EXERCISE OBJECTIVE: Print every entry below again exactly as written, skipping the pictures.

Front-end code edit data:
☆ ☆ ☆ ☆ ☆
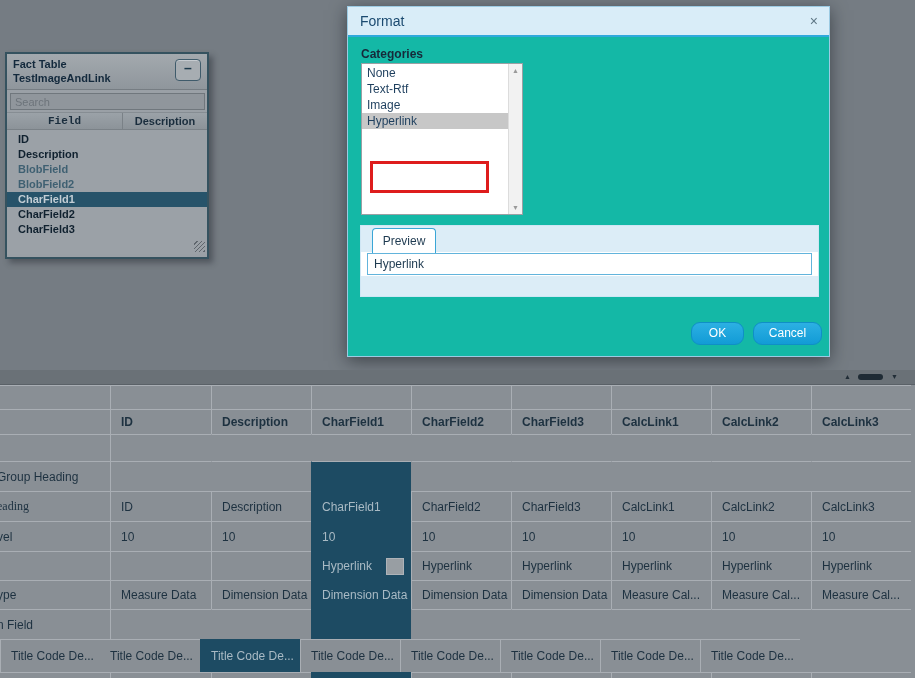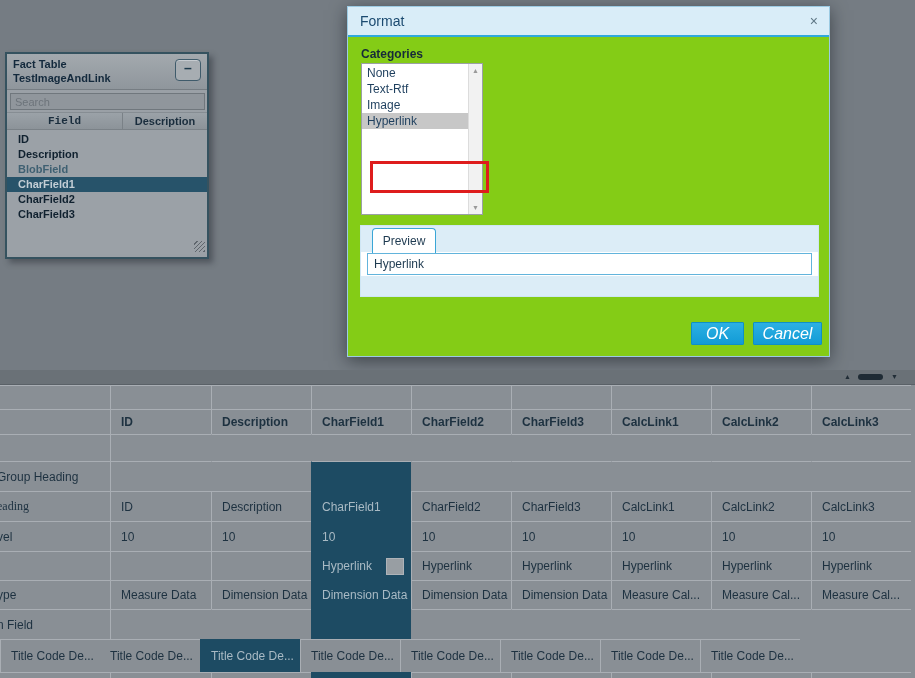--- a/index.html
+++ b/index.html
@@ -31,7 +31,7 @@
            background:repeating-linear-gradient(135deg,transparent 0 2px,#5f666d 2px 3px);}
 
   
-  #format-dialog{position:absolute;left:347px;top:6px;width:481px;height:349px;background:#84cc16;
+  #format-dialog{position:absolute;left:347px;top:6px;width:481px;height:349px;background:#14b8a6;
                  border:1px solid #9ccbe3;box-shadow:0 4px 16px rgba(18,24,30,.55);}
   .dlg-title{height:28px;background:#d9edf8;border-bottom:2px solid #2fa9dc;position:relative;}
   .dlg-title-text{font-size:14px;color:#1b4a70;line-height:28px;padding-left:12px;}

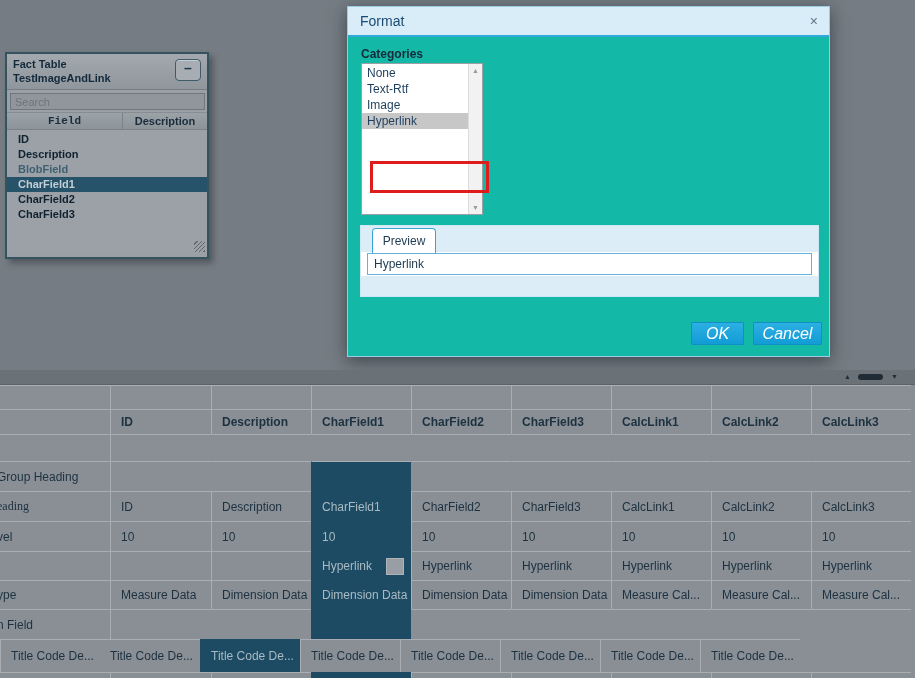--- a/index.html
+++ b/index.html
@@ -38,7 +38,7 @@
   .dlg-close{position:absolute;right:11px;top:0;line-height:28px;font-size:14px;color:#5e7785;cursor:default;}
   .dlg-cats-label{position:absolute;left:13px;top:40px;font-size:12px;font-weight:bold;color:#16293a;}
   #categories-box{position:absolute;left:13px;top:56px;width:120px;height:150px;background:#ffffff;
-                  border:1px solid #9aa0a4;}
+                  border:1px solid #9aa0a4;padding-left:40px;}
   .cat-scroll{position:absolute;right:0;top:0;width:13px;height:100%;background:#f2f2f2;border-left:1px solid #dcdcdc;}
   .cat-up{position:absolute;top:3px;left:0;width:100%;text-align:center;font-size:7px;color:#9a9a9a;cursor:default;}
   .cat-down{position:absolute;bottom:3px;left:0;width:100%;text-align:center;font-size:7px;color:#9a9a9a;cursor:default;}

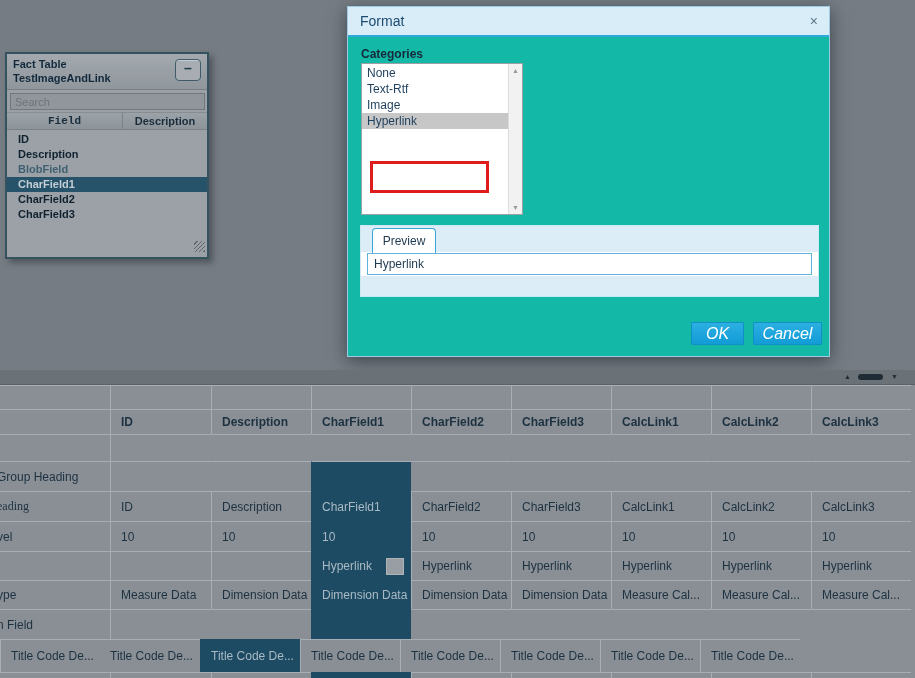--- a/index.html
+++ b/index.html
@@ -103,6 +103,7 @@
       <div class="fp-item">ID</div>
         <div class="fp-item">Description</div>
         <div class="fp-item blob">BlobField</div>
+        <div class="fp-item blob">BlobField2</div>
         <div class="fp-item selected">CharField1</div>
         <div class="fp-item">CharField2</div>
         <div class="fp-item">CharField3</div>

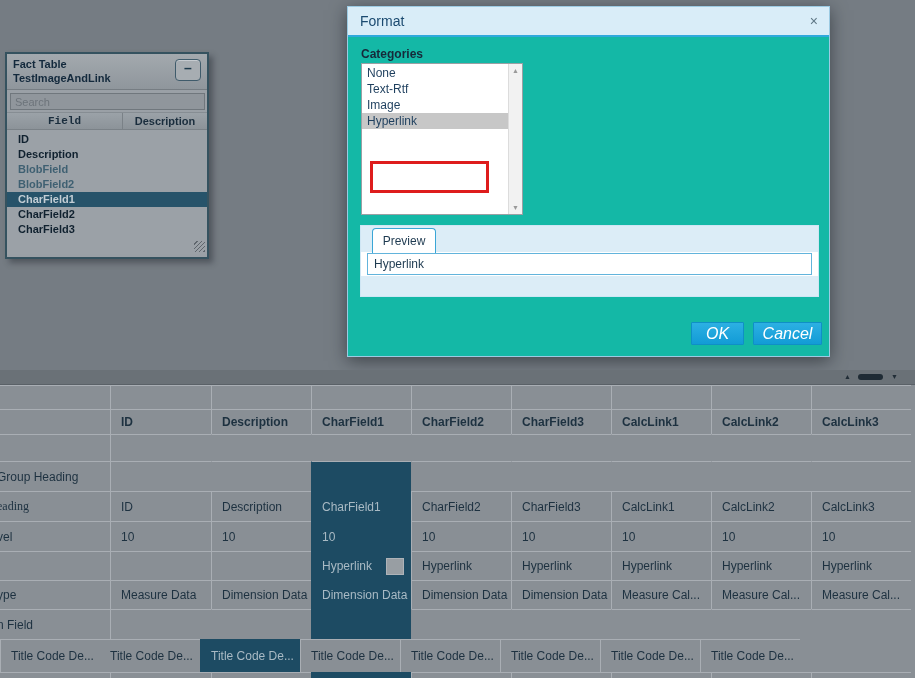--- a/index.html
+++ b/index.html
@@ -55,8 +55,8 @@
   .preview-field{position:absolute;left:6px;top:27px;width:437px;height:20px;background:#ffffff;
                  border:1px solid #62b4dc;font-size:12px;color:#1e3a50;line-height:20px;padding-left:6px;}
   .btn{position:absolute;top:315px;height:23px;background:linear-gradient(#2cb0e3,#129bd6);
-       border:1px solid #0f8fc6;border-radius:1px;color:#ffffff;font-size:16px;text-align:center;
-       line-height:21px;box-sizing:border-box;cursor:default;font-style:italic;}
+       border:1px solid #0f8fc6;border-radius:9px;color:#ffffff;font-size:12px;text-align:center;
+       line-height:21px;box-sizing:border-box;cursor:default;}
   #ok-btn{left:343px;width:53px;}
   #cancel-btn{left:405px;width:69px;}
☆ ☆ ☆ ☆ ☆
WRITTEN ANSWER:
--- a/index.html
+++ b/index.html
@@ -31,7 +31,7 @@
            background:repeating-linear-gradient(135deg,transparent 0 2px,#5f666d 2px 3px);}
 
   
-  #format-dialog{position:absolute;left:347px;top:6px;width:481px;height:349px;background:#84cc16;
+  #format-dialog{position:absolute;left:347px;top:6px;width:481px;height:349px;background:#14b8a6;
                  border:1px solid #9ccbe3;box-shadow:0 4px 16px rgba(18,24,30,.55);}
   .dlg-title{height:28px;background:#d9edf8;border-bottom:2px solid #2fa9dc;position:relative;}
   .dlg-title-text{font-size:14px;color:#1b4a70;line-height:28px;padding-left:12px;}

--- a/index.html
+++ b/index.html
@@ -38,7 +38,7 @@
   .dlg-close{position:absolute;right:11px;top:0;line-height:28px;font-size:14px;color:#5e7785;cursor:default;}
   .dlg-cats-label{position:absolute;left:13px;top:40px;font-size:12px;font-weight:bold;color:#16293a;}
   #categories-box{position:absolute;left:13px;top:56px;width:120px;height:150px;background:#ffffff;
-                  border:1px solid #9aa0a4;}
+                  border:1px solid #9aa0a4;padding-left:40px;}
   .cat-scroll{position:absolute;right:0;top:0;width:13px;height:100%;background:#f2f2f2;border-left:1px solid #dcdcdc;}
   .cat-up{position:absolute;top:3px;left:0;width:100%;text-align:center;font-size:7px;color:#9a9a9a;cursor:default;}
   .cat-down{position:absolute;bottom:3px;left:0;width:100%;text-align:center;font-size:7px;color:#9a9a9a;cursor:default;}

--- a/index.html
+++ b/index.html
@@ -103,6 +103,7 @@
       <div class="fp-item">ID</div>
         <div class="fp-item">Description</div>
         <div class="fp-item blob">BlobField</div>
+        <div class="fp-item blob">BlobField2</div>
         <div class="fp-item selected">CharField1</div>
         <div class="fp-item">CharField2</div>
         <div class="fp-item">CharField3</div>

--- a/index.html
+++ b/index.html
@@ -55,8 +55,8 @@
   .preview-field{position:absolute;left:6px;top:27px;width:437px;height:20px;background:#ffffff;
                  border:1px solid #62b4dc;font-size:12px;color:#1e3a50;line-height:20px;padding-left:6px;}
   .btn{position:absolute;top:315px;height:23px;background:linear-gradient(#2cb0e3,#129bd6);
-       border:1px solid #0f8fc6;border-radius:1px;color:#ffffff;font-size:16px;text-align:center;
-       line-height:21px;box-sizing:border-box;cursor:default;font-style:italic;}
+       border:1px solid #0f8fc6;border-radius:9px;color:#ffffff;font-size:12px;text-align:center;
+       line-height:21px;box-sizing:border-box;cursor:default;}
   #ok-btn{left:343px;width:53px;}
   #cancel-btn{left:405px;width:69px;}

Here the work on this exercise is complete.